Il bambino ha quattro mesi e si chiama Storm. Canadese biondo con gli occhi azzurri, nelle foto con la tutina rossa sembra avere la faccia da maschietto, ma i suoi genitori hanno deciso di non farglielo sapere e di non dirlo a nessuno (a parte gli altri due figli, l’ostetrica che l’ha fatto nascere e un amico di famiglia, tutti vincolati alla riservatezza). Il sesso non è importante e anzi è una convenzione potenzialmente dannosa, quindi è meglio che resti un segreto, un dettaglio che non deve condizionare la vita, una scelta futura (scegliere il liceo, scegliere se essere un uomo o una donna).
“Se vuoi davvero conoscere qualcuno, non chiedi cosa c’è fra le sue gambe”, dice suo padre, insegnante in una scuola alternativa, e “nel non rivelare il genere del mio prezioso bambino, io dico al mondo: per favore lasciate che Storm scopra da solo, o da sola, quel che vuole essere”, ha scritto la madre al quotidiano di Toronto. Lo cresceranno come un bambino neutro e lo vestiranno con i colori che preferisce. E’ già accaduto, ma senza arrivare al gesto estremo di nascondere il sesso, con gli altri due figli: il più grande, Jazz, maschio riconosciuto, ha le trecce e le gonnelline rosa (ironico omaggio agli stereotipi sociali che i genitori rifiutano). Non vogliono che i bambini si sentano condizionati da una sovrastruttura (rosa, azzurro, bambole, soldatini, mollettine, fucili) e sono certi di regalare libertà, progresso e buon esempio, possibilità di autodeterminarsi.
A parte che la dannazione di moltissime madri che imbacuccano la propria bambina in cuffiette rosa, carrozzine rosa, copertine rosa piene di cuori, è sentirsi dire dalla solita vicina di casa: “Ma che ometto forzuto” (succede sempre anche il contrario, è ineluttabile: se si mettesse un’insegna luminosa con freccia e la scritta: “Boy” o “Girl”, qualche ficcanaso distratto direbbe comunque che vostro figlio, vestito per l’occasione da gladiatore, è proprio una deliziosa bambina), il genderless è un ottimo modo per crescere un perfetto bambino nevrotico: oltre alla responsabilità precoce di scegliere quale sport fare, quale lingua studiare, quale genitore preferire, quale hobby coltivare, quale religione o non religione adottare, dovrà anche decidere che sesso avere. A questo punto, perché imporgli, con gesto autoritario, un nome, quando potrebbe consapevolmente deciderlo da sé, perché non chiamarlo fino ad allora “essere umano di piccole dimensioni” o “neutra occasione di vita”?
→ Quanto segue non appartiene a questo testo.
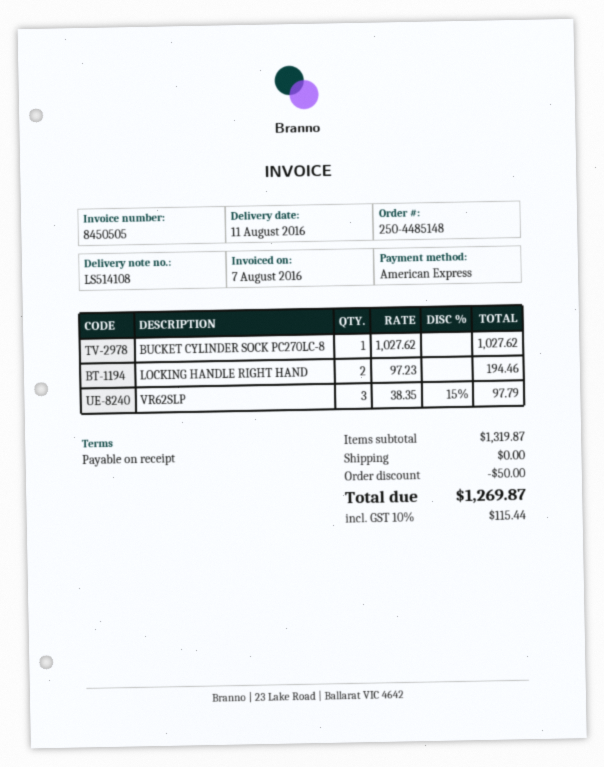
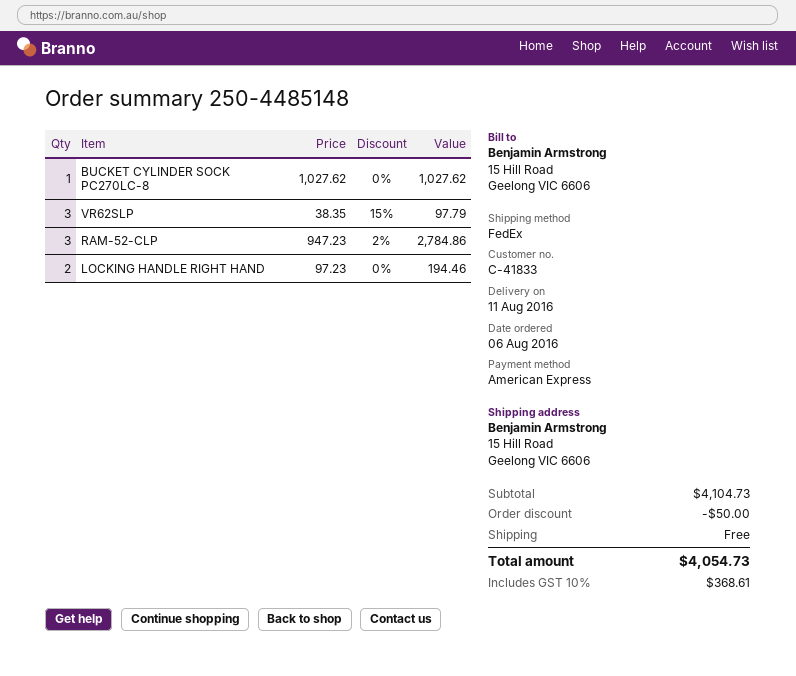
RAM-52-CLP: none -> 3 x 947.23 - 2% = 2784.86
subtotal: 1319.87 -> 4104.73
tax: 10% = 115.44 -> 10% = 368.61
total: 1269.87 -> 4054.73

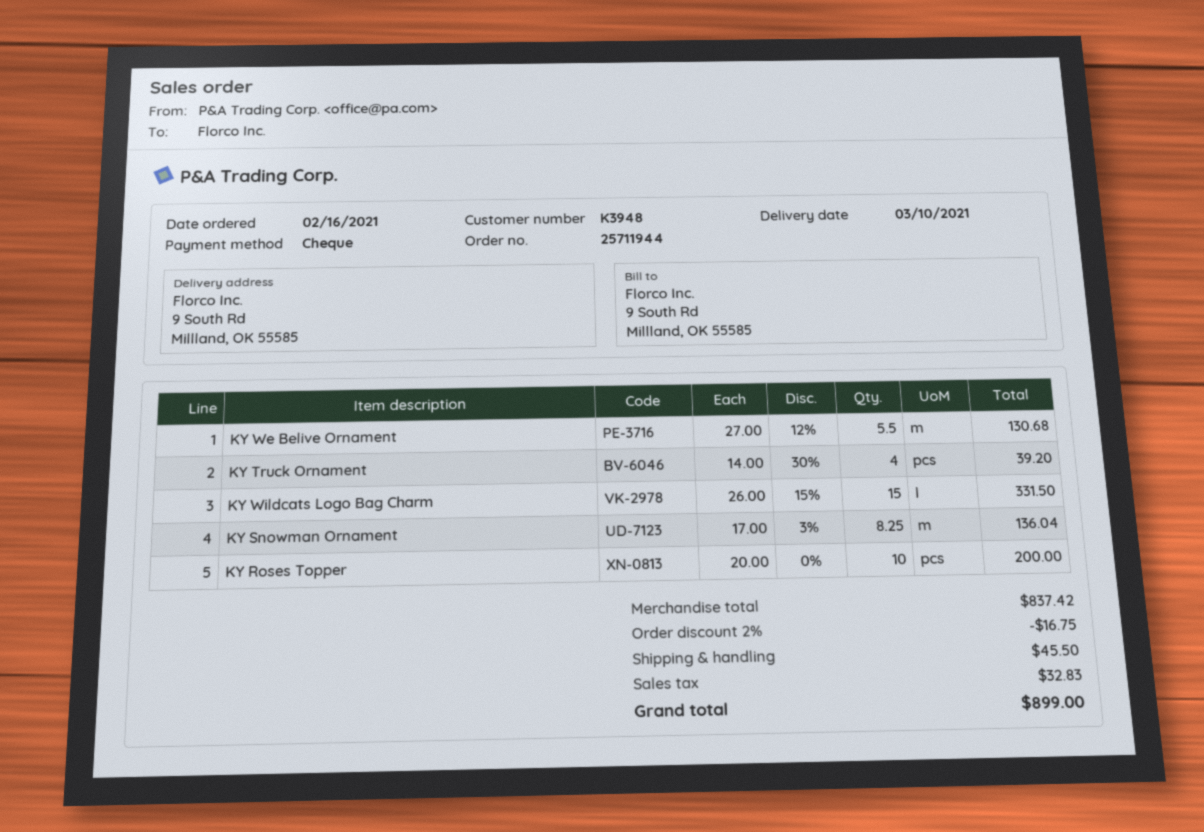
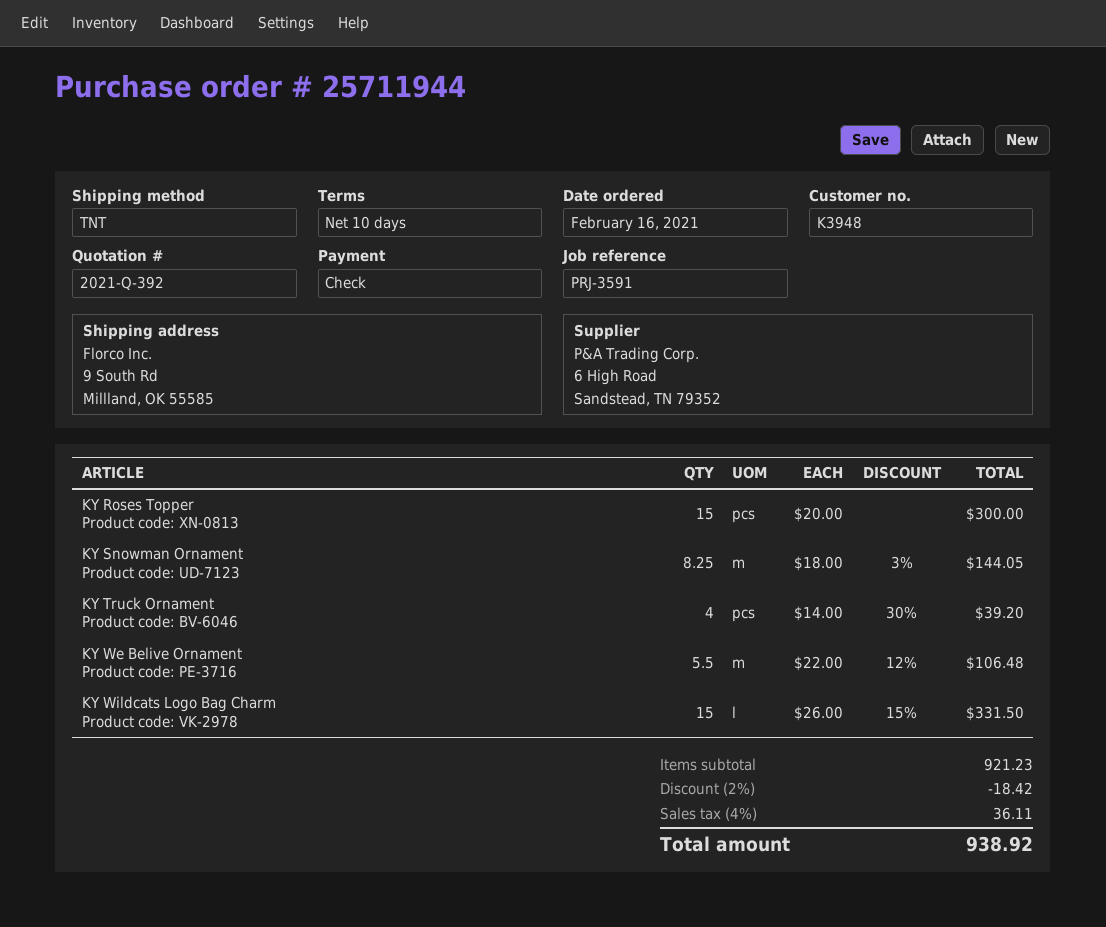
KY We Belive Ornament: 5.5 x 27.00 - 12% = 130.68 -> 5.5 x 22.00 - 12% = 106.48
KY Snowman Ornament: 8.25 x 17.00 - 3% = 136.04 -> 8.25 x 18.00 - 3% = 144.05
KY Roses Topper: 10 x 20.00 = 200.00 -> 15 x 20.00 = 300.00
subtotal: 837.42 -> 921.23
discount: 2% = 16.75 -> 2% = 18.42
shipping: 45.50 -> none
tax: 32.83 -> 36.11
total: 899.00 -> 938.92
C’è tutto il tempo per ribellarsi a qualunque cosa, ma dire: è un maschio o: è una bambina, è una naturale certezza di cui essere semplicemente contenti, non un manifesto politico. Mia figlia dice che preferirebbe chiamarsi Coccinellina e vorrebbe che suo fratello di due anni fosse una femmina, quindi lo riempie di collane e cerchietti: ieri l’ha vestito da principessa e lui era molto felice. Una madre libertaria non interviene, per rispetto dell’autodeterminazione. Non sono intervenuta. Poi lui, vestito da principessa, ha imbracciato un camion e ha calciato maldestramente un pallone urlando “gol”: entrambe l’abbiamo guardato schifate. “Sei proprio un maschio”, lei gli ha detto, indispettita dal sopravvento della natura sull’abito rosa. Lui allora le ha sputato in un occhio, confermando l’accusa.